Argentina is Brazil’s third-largest supplier after the United States and China. The country’s exports represented seven percent of the total goods imported by Brazil in March.
On the other hand, imports of Brazilian goods reached US$1.183 billion in March, 15.3 percent less than the same month last year. Fewer purchases of agricultural machinery, tractors, vehicles engines, auto parts, vehicles and tyres were reported. Argentina was Brazil’s third most important buyer in March, again after the United States and China. The country’s purchases represented 6.7 percent of Brazil’s total sales.
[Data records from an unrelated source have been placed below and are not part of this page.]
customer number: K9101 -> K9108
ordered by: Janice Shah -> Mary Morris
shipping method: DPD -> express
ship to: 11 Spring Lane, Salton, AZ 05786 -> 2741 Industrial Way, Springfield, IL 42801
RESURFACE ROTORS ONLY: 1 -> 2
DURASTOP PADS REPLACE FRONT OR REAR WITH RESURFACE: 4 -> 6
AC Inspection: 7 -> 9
“This trend can be explained due to the less flexible Argentine trade policies in the first three months of the year,” Abeceb reported.
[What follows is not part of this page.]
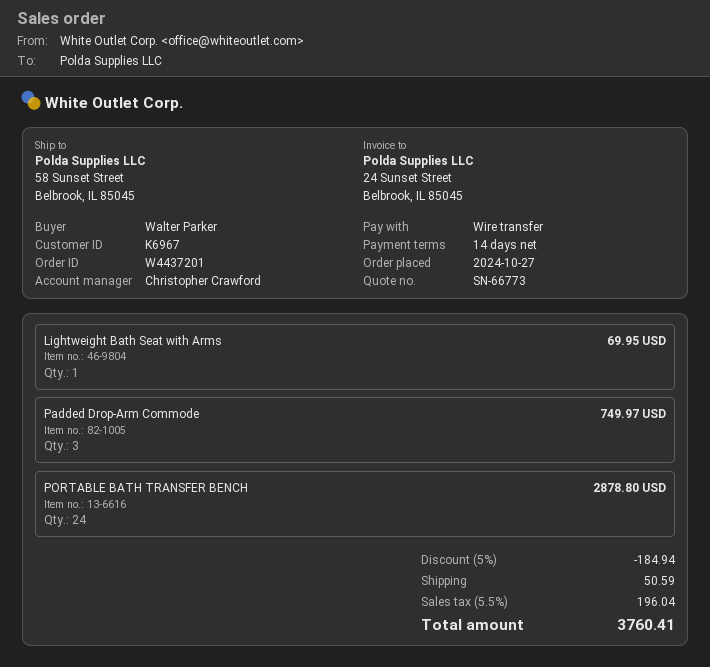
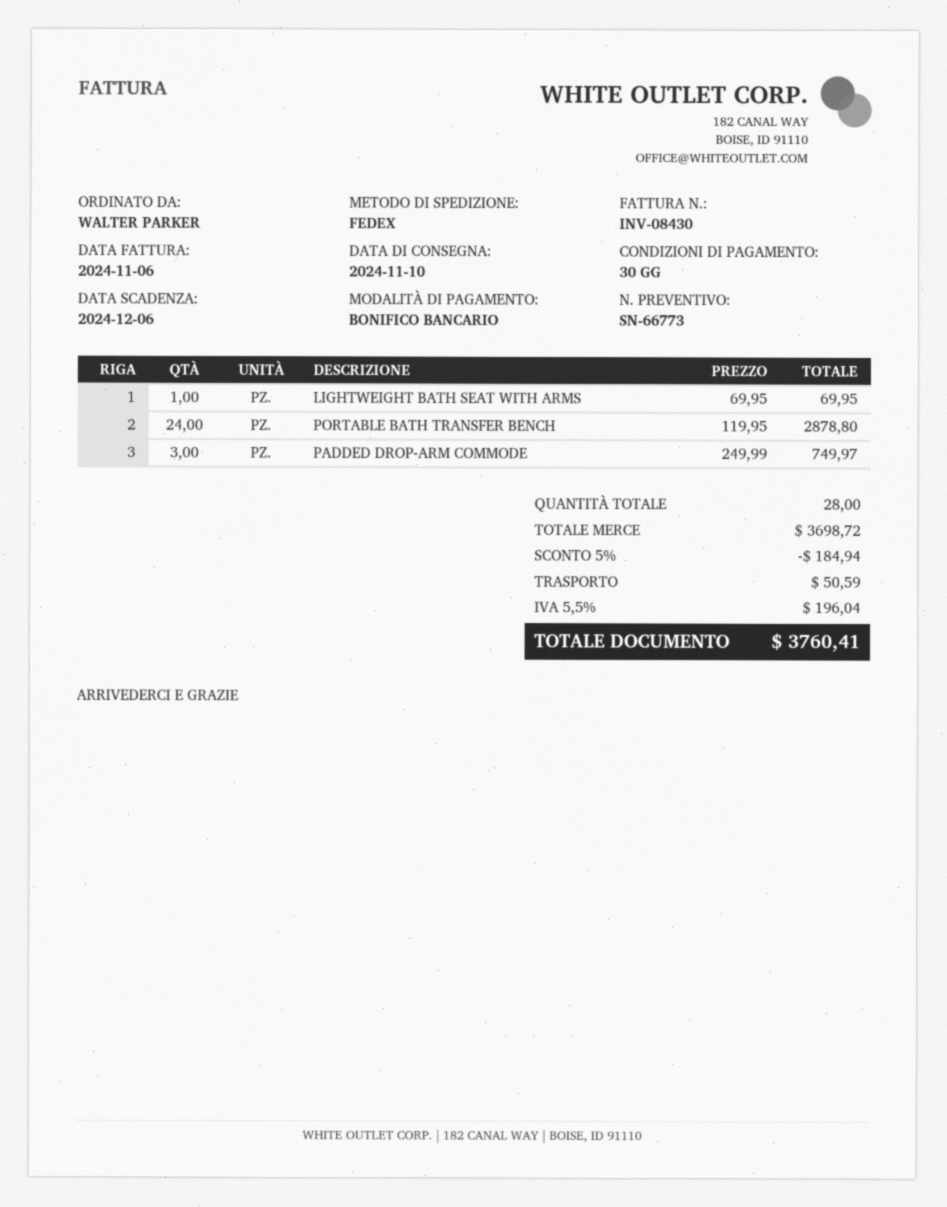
payment terms: 14 days -> 30 days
“The shortages on the foreign exchange market forced the authorities to limit even more overseas purchases, especially in sectors structurally deficient such as carmakers.”
The latest bilateral data came as Brazil posted a trade surplus of US$112 million in March, recovering after two straight monthly deficits but still well below historical levels. Brazil’s trade balance has been hit hard by rising fuel imports and a drop in the price of iron ore and some other key exports.
The surplus was in line with market expectations of US$100 million. The country posted a deficit of US$2.13 billion in February.
Brazil posted a surplus of US$162.6 million in March, 2013, but from 2002 till 2012 its trade surplus averaged US$2 billion for that month.
The shrinking trade surplus is eroding Brazil’s external balance, raising the current account gap to 3.69 percent of GDP in February from 2.82 percent in February, 2013. Last year’s current account deficit was the biggest since 2001.
A worsening trade balance is a serious challenge for Brazil. The country is struggling with weaker demand for its exports due to a still subdued global economy, and low productivity among Brazilian manufacturers has made their products less competitive against those of foreign rivals.
While the real slid more than 13 percent against the dollar last year, the weaker currency has done little to significantly bolster exports. The weaker real has raised the prices of imports but Brazilians continue to snap them up at a rapid pace.